The sight of a feather in a peacock’s tail, whenever I gaze at it, makes me sick!
—Charles Darwin (from a letter to Asa Gray)
All of the featured studies this week are open access.
Data Stored in Yeast Chromosome: A couple weeks ago, researchers at Tianjin University, in China, dropped a paper that I completely missed. I was scrolling through Twitter—doomscrolling, you might say—when I saw a tweet from Tom Ellis about data stored on an artificial yeast chromosome. I thought it was intriguing, and decided to feature it in this newsletter, despite its age (two weeks old? Ugh.)
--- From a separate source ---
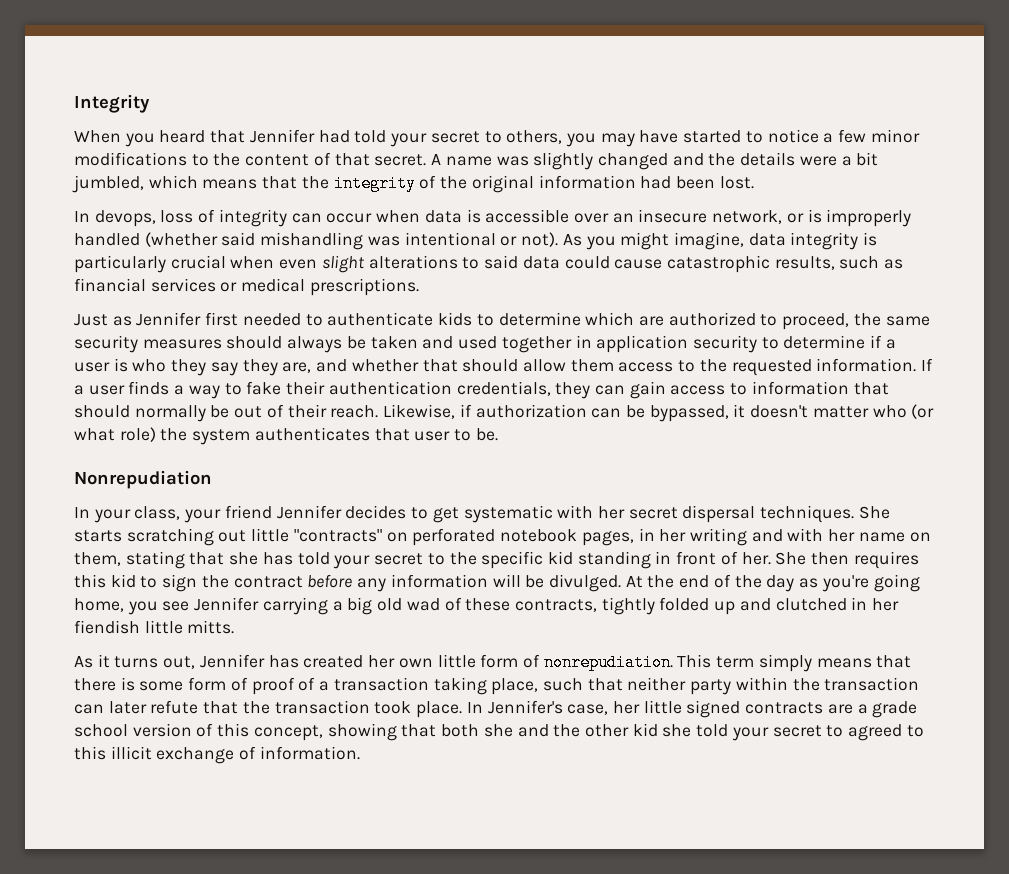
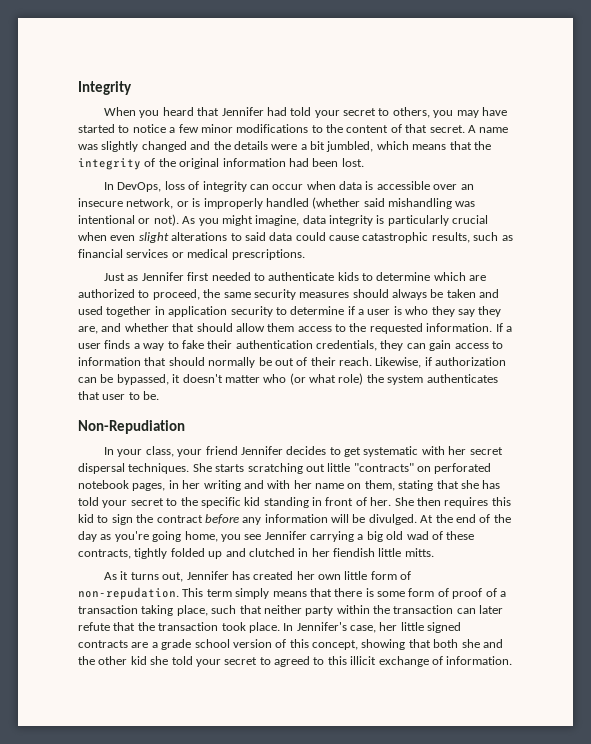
[94,210,156,227] devops, -> [117,182,162,192] DevOps,
[74,470,212,489] Nonrepudiation -> [78,420,185,434] Non-Repudiation
[543,654,673,671] nonrepudiation. -> [78,587,179,600] non-repudation.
In that study, published in National Science Review, the Tianjin team stored “two pictures and a video clip” on an artificial Baker’s yeast chromosome about 250,000 bases in length. More than 95% of the chromosome’s length was used to encode data, according to the study authors. The yeast carrying the artificial chromosome were passaged for 100 generations, and the data could still be retrieved (via Nanopore sequencing) after that time.
To make the data encoding robust—so that mutations in the chromosome would not destroy the data, or make it irretrievable—the researchers used “superposition of sparsified error correction codewords and pseudo-random sequences.” I’m not even going to pretend like I understand that jargon, but the moral is this: the yeast data is not easy to destroy!
Why It Matters: Building a 250,000 base pair chromosome is expensive. But once you’ve actually done that, this study proves that there are ways to ensure that it will remain stable, and its data retrievable, for at least 100 generations. This technique, then, might be a great way to store and copy DNA data files in the future; you could just freeze cells carrying the artificial chromosome, and grow them up when you need to duplicate the data. The authors also wrote, in the discussion section, that it is theoretically possible to have multiple different artificial chromosomes, inside of living cells, that could each be dedicated to data storage. This approach might become more popular as the cost of DNA synthesis comes down.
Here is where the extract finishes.